_Requirement:_
Wherever a picture appears, skip it and retype the rest of the data exactly.

_Material for this task:_
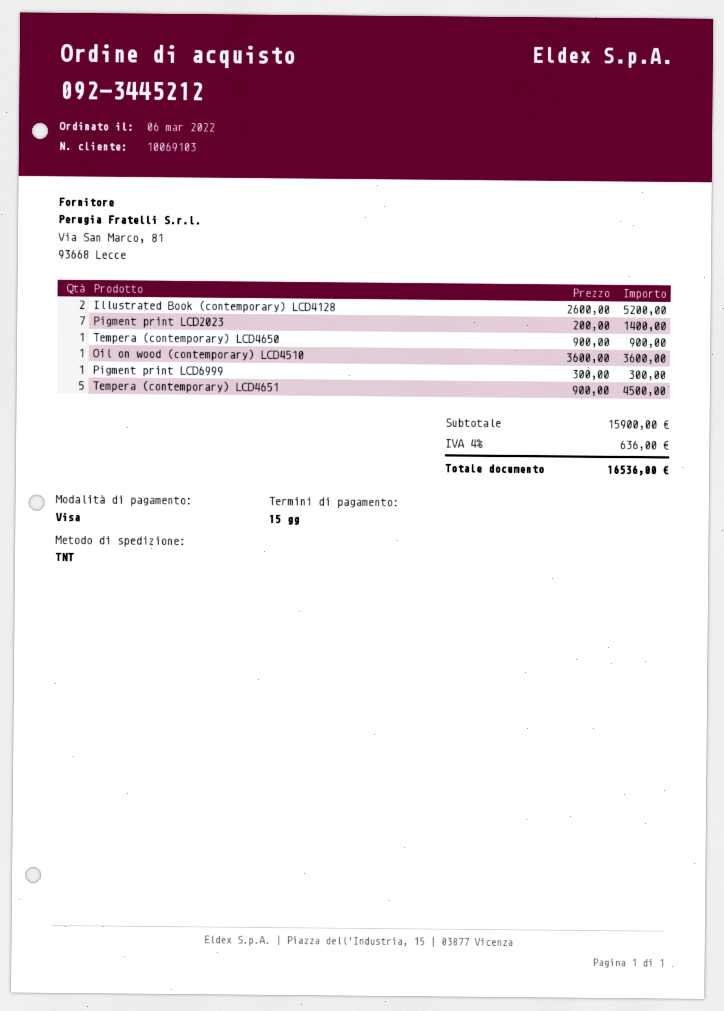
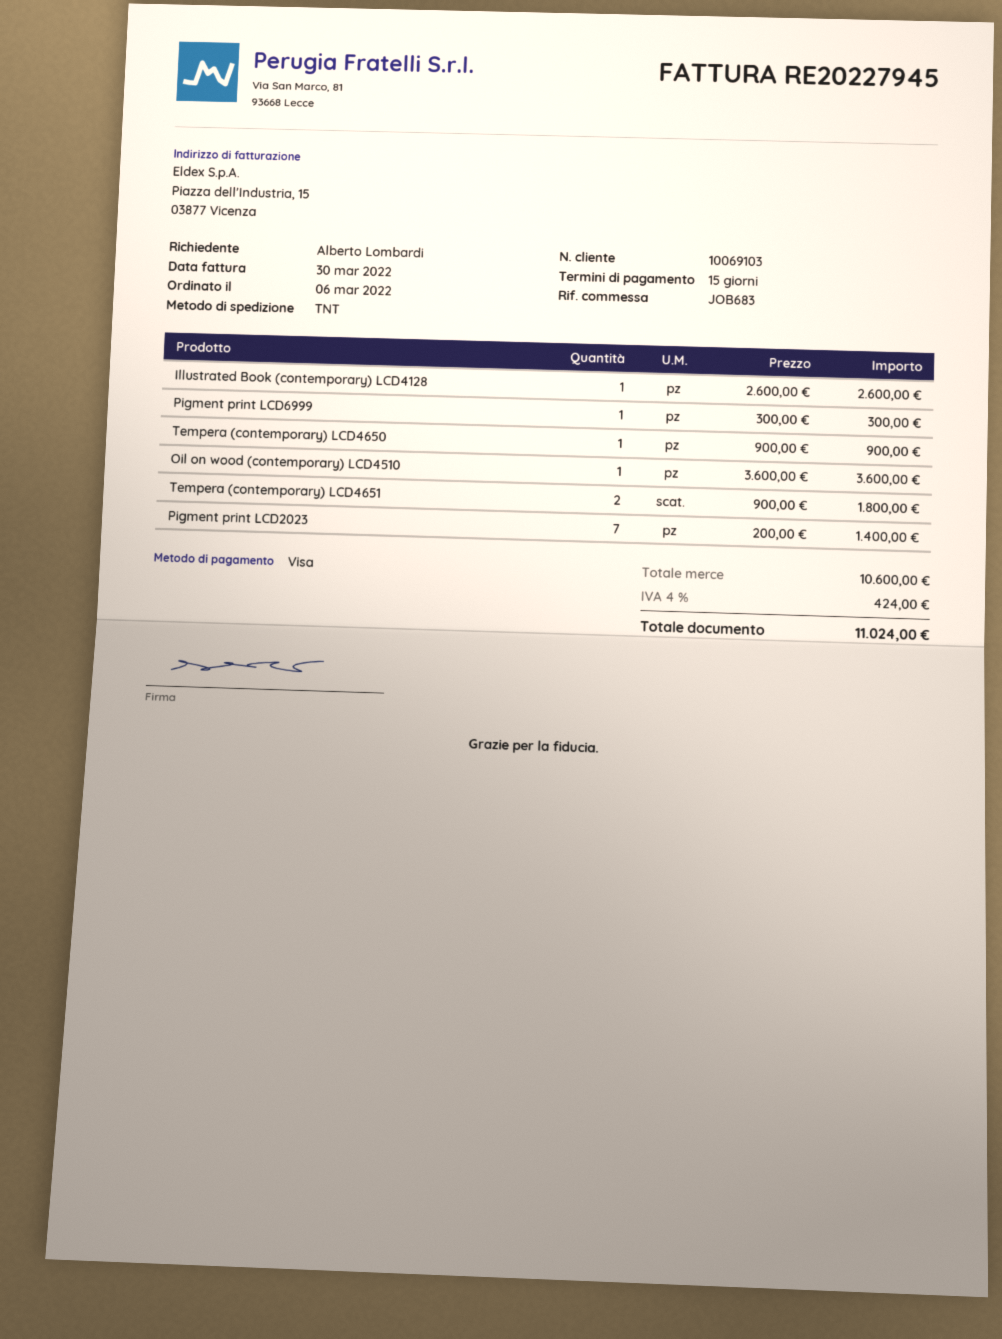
Illustrated Book (contemporary) LCD4128: 2 x 2600.00 = 5200.00 -> 1 x 2600.00 = 2600.00
Tempera (contemporary) LCD4651: 5 x 900.00 = 4500.00 -> 2 x 900.00 = 1800.00
subtotal: 15900.00 -> 10600.00
tax: 4% = 636.00 -> 4% = 424.00
total: 16536.00 -> 11024.00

_Solution to this task:_
Illustrated Book (contemporary) LCD4128: 2 x 2600.00 = 5200.00 -> 1 x 2600.00 = 2600.00
Tempera (contemporary) LCD4651: 5 x 900.00 = 4500.00 -> 2 x 900.00 = 1800.00
subtotal: 15900.00 -> 10600.00
tax: 4% = 636.00 -> 4% = 424.00
total: 16536.00 -> 11024.00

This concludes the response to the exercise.